The Society That We Want To Be: Four Conversations and a Disclaimer
by Roger Brownsword
13.01.2024 · I am sure that everyone associated with the IZEW will have paused when they heard that Regina Ammicht Quinn would be stepping down from her present responsibilities. Certainly, as a member of the IAB, I can say that it has been an unqualified pleasure to work with Regina. Even though we come from very different disciplinary backgrounds, I always felt that we belonged to the same community of interest. Moreover, while Regina might no longer be a Speaker for the IZEW, I am confident that her voice in today’s ethical debates will continue to be both influential and inspirational.
In this spirit, I want to offer a few reflections on what I take to be the central questions posed by Regina’s recent article on AI and ethics (Quinn, 2021). The questions posed by Regina are fundamental. When we talk about or debate ‘ethics’ what exactly is it that we are discussing and debating? What is the function of ethical interventions in relation to emerging science and technology? How should we understand the role of ethics in the landscape of the governance of AI?

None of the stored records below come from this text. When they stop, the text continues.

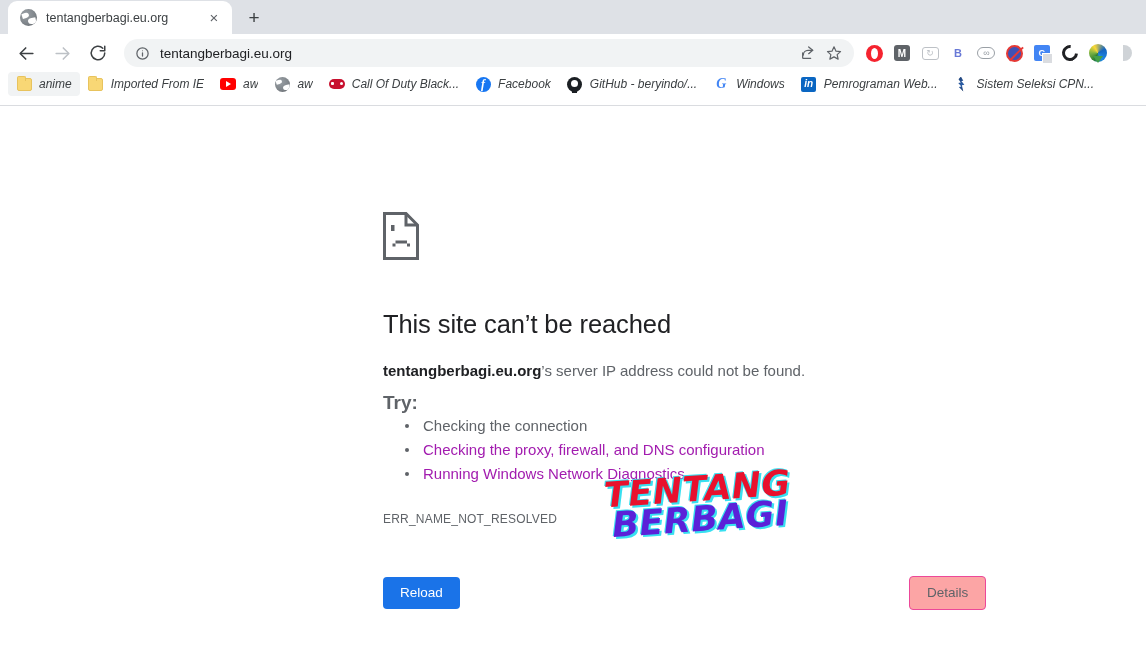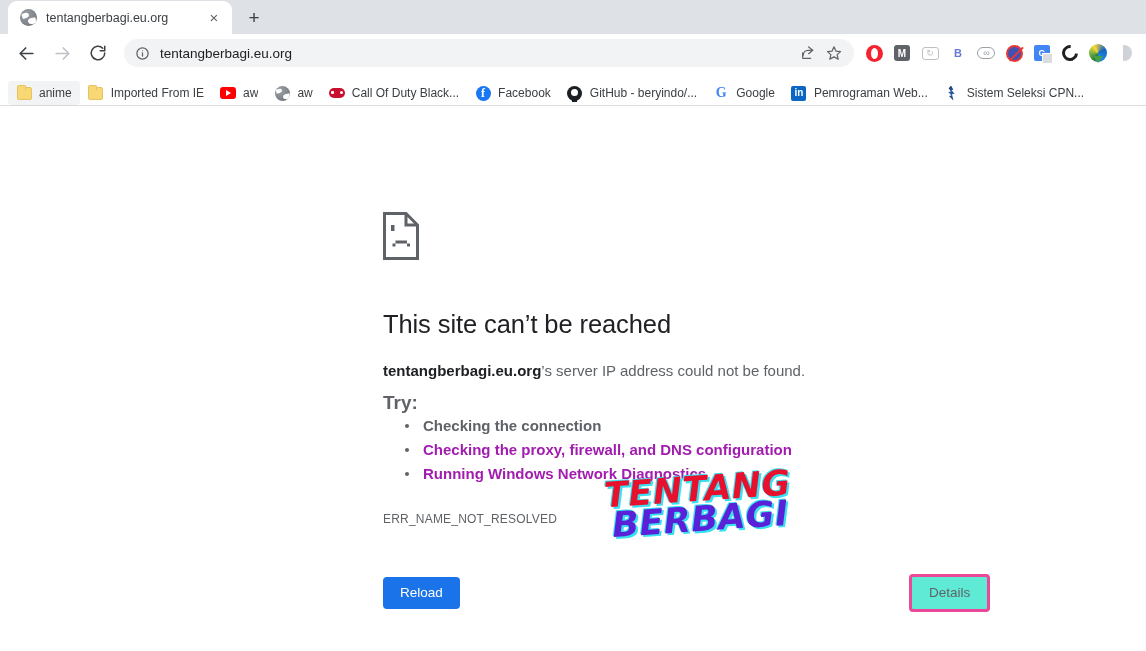--- a/index.html
+++ b/index.html
@@ -235,24 +235,25 @@
     border-radius: 0 8px 8px 0;
     background: #cfd3d7;
     margin-left: 2px;
   }
 
   
   .bookmarks {
     height: 34px;
     background: #ffffff;
     display: flex;
-    align-items: flex-end;
+    align-items: flex-start;
     padding: 0 8px;
     border-bottom: 1px solid #dadce0;
     overflow: hidden;
+    font-style: italic;
   }
   .bm {
     display: flex;
     align-items: center;
     height: 24px;
     padding: 0 8px;
     border-radius: 4px;
     flex: 0 0 auto;
     max-width: 210px;
   }
@@ -434,21 +435,20 @@
   .err-try {
     font-size: 19px;
     color: #5f6368;
     margin-bottom: 0;
     font-weight: bold;
   }
   .err-list {
     list-style: none;
     margin: 0 0 26px 0;
     padding: 0;
-    font-weight: bold;
   }
   .err-list li {
     font-size: 15px;
     color: #5f6368;
     line-height: 1.6;
     padding-left: 40px;
     position: relative;
   }
   .err-list li::before {
     content: "";
@@ -479,23 +479,23 @@
     border: none;
     border-radius: 4px;
     font-size: 13.5px;
     font-family: "Liberation Sans", sans-serif;
     padding: 9px 17px;
     line-height: 1;
   }
   .btn-details {
     position: absolute;
     left: 526px;
-    background: #5eead4;
+    background: #fca5a5;
     color: #5f6368;
-    border: 3px solid #ec4899;
+    border: 1px solid #ec4899;
     border-radius: 4px;
     font-size: 13.5px;
     font-family: "Liberation Sans", sans-serif;
     padding: 9px 17px;
     line-height: 1;
   }
 
   
   .watermark {
     position: absolute;
@@ -656,21 +656,21 @@
   <div class="bm">
     <span class="bm-icon">
         <span class="f-gh"></span>
       </span>
     <span class="bm-label">GitHub - beryindo/...</span>
   </div>
   <div class="bm">
     <span class="bm-icon">
         <span class="f-google">G</span>
       </span>
-    <span class="bm-label">Google</span>
+    <span class="bm-label">Windows</span>
   </div>
   <div class="bm">
     <span class="bm-icon">
         <span class="f-li">in</span>
       </span>
     <span class="bm-label">Pemrograman Web...</span>
   </div>
   <div class="bm">
     <span class="bm-icon">
         <span class="f-cpns"></span>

Responding to these questions, Regina is clear that we should not view ethics simply as an attempted brake on science and technology. Given the momentum behind some technologies, this would probably be futile but, even if ethics has difficulty in matching the pace of technological development, simply slowing things down is not the point. Rather, the role of ethics is to maintain a critical discourse about whether the options brought forward by science and technology really are ‘progress’ and it should ask ‘how principles and values that are important for a democratic society can be translated into a digital democratic society’ (at 75). Summing this up, Regina underlines what this entails in the following evocative way: ‘We have to develop a new culture of thinking about ethics—not as a bicycle brake, but as an intelligent way of thinking about the society we want to live in. Ethicists are not only worrying about but reflecting on and caring for the whys and wherefores of extensive technological change. AI researchers should, too’ (at 77).
So, while AI researchers, like all researchers in science and technology, will be focusing on what can and cannot be done, and while ethicists will be focusing on what ought and ought not to be done, Regina’s point is that we all share an interest in engaging in intelligent thinking about the kind of society that we aspire to be. In the spirit of this common enterprise, let me sketch four conversations that we should have.

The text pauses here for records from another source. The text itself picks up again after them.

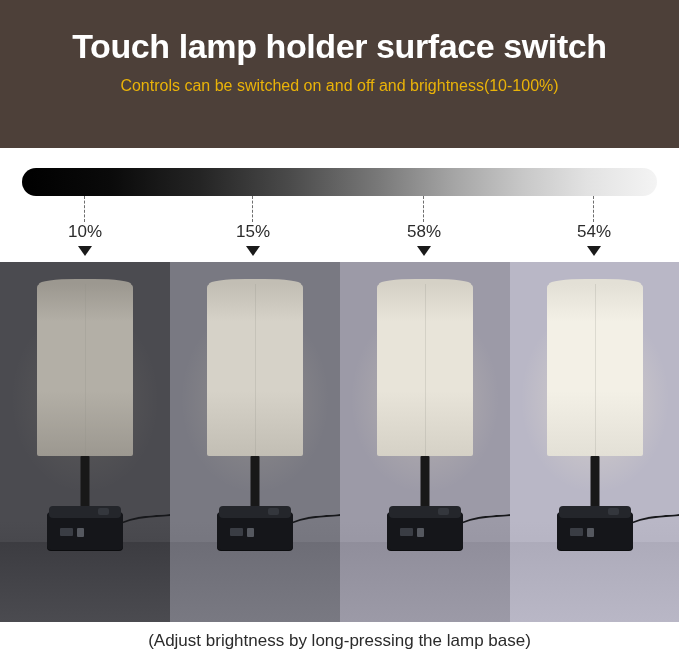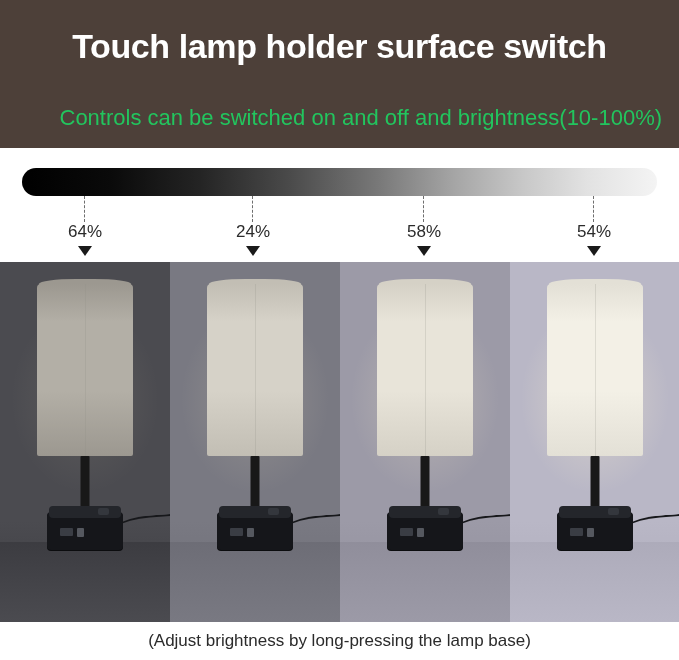--- a/index.html
+++ b/index.html
@@ -38,23 +38,23 @@
     color: #ffffff;
     font-family: "Liberation Sans", sans-serif;
     font-weight: bold;
     font-size: 34px;
     line-height: 40px;
     letter-spacing: -0.4px;
     text-align: center;
     white-space: nowrap;
   }
   .header-sub {
-    color: #22c55e;
+    color: #eab308;
     font-family: "Liberation Sans", sans-serif;
-    font-size: 22px;
+    font-size: 16px;
     line-height: 24px;
     text-align: right;
     margin-top: 8px;
     max-width: 560px;
   }
   .header-sub .sub-line {
     display: block;
     white-space: nowrap;
   }
 
@@ -272,39 +272,39 @@
     font-size: 17px;
     color: #2b2b2b;
     white-space: nowrap;
   }
 </style>
 </head>
 <body>
 
 <div class="page">
 
-  <div class="header" style="background: rgb(77, 64, 57); gap: 32px;">
+  <div class="header" style="background: rgb(77, 64, 57);">
     <div class="header-title" style="color: rgb(255, 255, 255);">Touch lamp holder surface switch</div>
     <div class="header-sub">
       <span class="sub-line">Controls can be switched on and off and brightness(10-100%)</span>
     </div>
   </div>
 
   <div class="scale-section">
     <div class="gradient-bar" style="background: linear-gradient(to right, rgb(0, 0, 0) 0%, rgb(10, 10, 10) 14%, rgb(36, 36, 36) 28%, rgb(74, 74, 74) 42%, rgb(120, 120, 120) 56%, rgb(165, 165, 165) 68%, rgb(200, 200, 200) 79%, rgb(226, 226, 226) 89%, rgb(244, 244, 244) 100%);"></div>
 
     <div class="tick" style="left:85px">
       <div class="dash"></div>
-      <div class="tick-label">64%</div>
+      <div class="tick-label">10%</div>
       <div class="arrow"></div>
     </div>
 
     <div class="tick" style="left:253px">
       <div class="dash"></div>
-      <div class="tick-label">24%</div>
+      <div class="tick-label">15%</div>
       <div class="arrow"></div>
     </div>
 
     <div class="tick" style="left:424px">
       <div class="dash"></div>
       <div class="tick-label">58%</div>
       <div class="arrow"></div>
     </div>
 
     <div class="tick" style="left:594px">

The first conversation is one that we might think is not for ethics. This is not about brakes for the sake of it; rather, it is about the speed and pace of change. Most of our law and ethics was crafted in a pre-digital time and I am pretty sure that we will soon be saying that even our digital law and ethics was articulated in a pre-AI time. The context for our governance today is one of transition—transition that is driven by emerging technologies that have taken us rapidly from a pre-digital world to a digital world and now towards a digital AI world. Before long, we will have moved on from the information society to the AI society.
These transformative technologies put a huge stress on law’s governance, on its ability to maintain order and to manage a smooth transition from an old order to a new order. On the one hand, those who have vested interests in the old order will want to stand on their established rights; on the other, those who value the benefits of a new order will press for change. But, ethics, too, is challenged by technologies that throw up new questions faster than we can respond to the existing questions.

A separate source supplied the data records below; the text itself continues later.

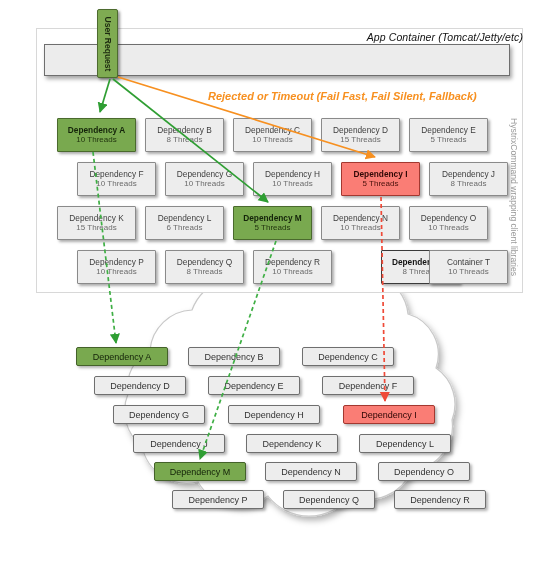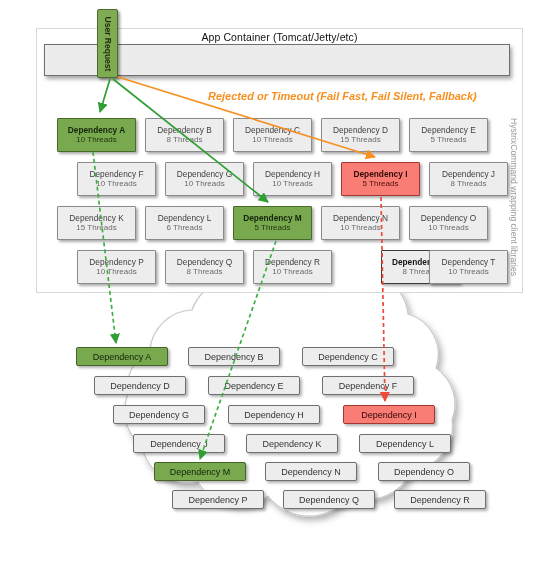--- a/index.html
+++ b/index.html
@@ -10,22 +10,23 @@
   }
   #stage{position:absolute;left:0;top:0;width:556px;height:575px;}
 
   
   .panel{
     position:absolute;left:36px;top:28px;width:487px;height:265px;
     border:1px solid #d8d8d8;background:#ffffff;box-sizing:border-box;
   }
   .panel-title{
     position:absolute;left:36px;top:30px;width:487px;height:14px;
-    text-align:center;font-size:10.5px;color:#111;letter-spacing:.1px;
+    text-align:right;font-size:10.5px;color:#111;letter-spacing:.1px;
     line-height:14px;
+    font-style:italic;
   }
   .reqbar{
     position:absolute;left:44px;top:44px;width:466px;height:32px;
     background:#ececec;border:1px solid #6e6e6e;box-sizing:border-box;
     box-shadow:2px 3px 4px rgba(0,0,0,.35);
   }
 
   
   .userreq{
     position:absolute;left:97px;top:9px;width:21px;height:69px;
@@ -206,21 +207,21 @@
       </div>
       <div class="dep" style="left: 253px; top: 250px;">
         <div class="n">Dependency R</div>
         <div class="t">10 Threads</div>
       </div>
       <div class="dep b" style="left: 357px; top: 250px; margin-left: 24px;">
         <div class="n">Dependency S</div>
         <div class="t">8 Threads</div>
       </div>
       <div class="dep" style="left: 429px; top: 250px;">
-        <div class="n">Dependency T</div>
+        <div class="n">Container T</div>
         <div class="t">10 Threads</div>
       </div>
     </div>
 
   <div id="cloud-grid">
       <div class="cnode green" style="left: 76px; top: 347px; width: 92px;">Dependency A</div>
       <div class="cnode" style="left: 188px; top: 347px; width: 92px;">Dependency B</div>
       <div class="cnode" style="left: 302px; top: 347px; width: 92px;">Dependency C</div>
       <div class="cnode" style="left: 94px; top: 376px; width: 92px;">Dependency D</div>
       <div class="cnode" style="left: 208px; top: 376px; width: 92px;">Dependency E</div>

For both law and ethics, the pace of change is such that governance becomes reactive, responding to rather than controlling these technologies; it is not a case that we have our governance framework and principles in place before the transition begins; and it is not the case that we can expect the process of technological transformation to stop any time soon (compare Rosa, 2015).
None of this is to suggest that we should simply apply the regulatory or ethical brakes (even if we could) because there are occasions when we want the science to go as fast as possible (e.g., in order to develop vaccines for a virus that is sweeping the world); but, we should not under-estimate the significance of the speed at which we transition from one kind of technological society to another. As a community, we certainly want to have a conversation about our direction of travel but also about how quickly we want to go.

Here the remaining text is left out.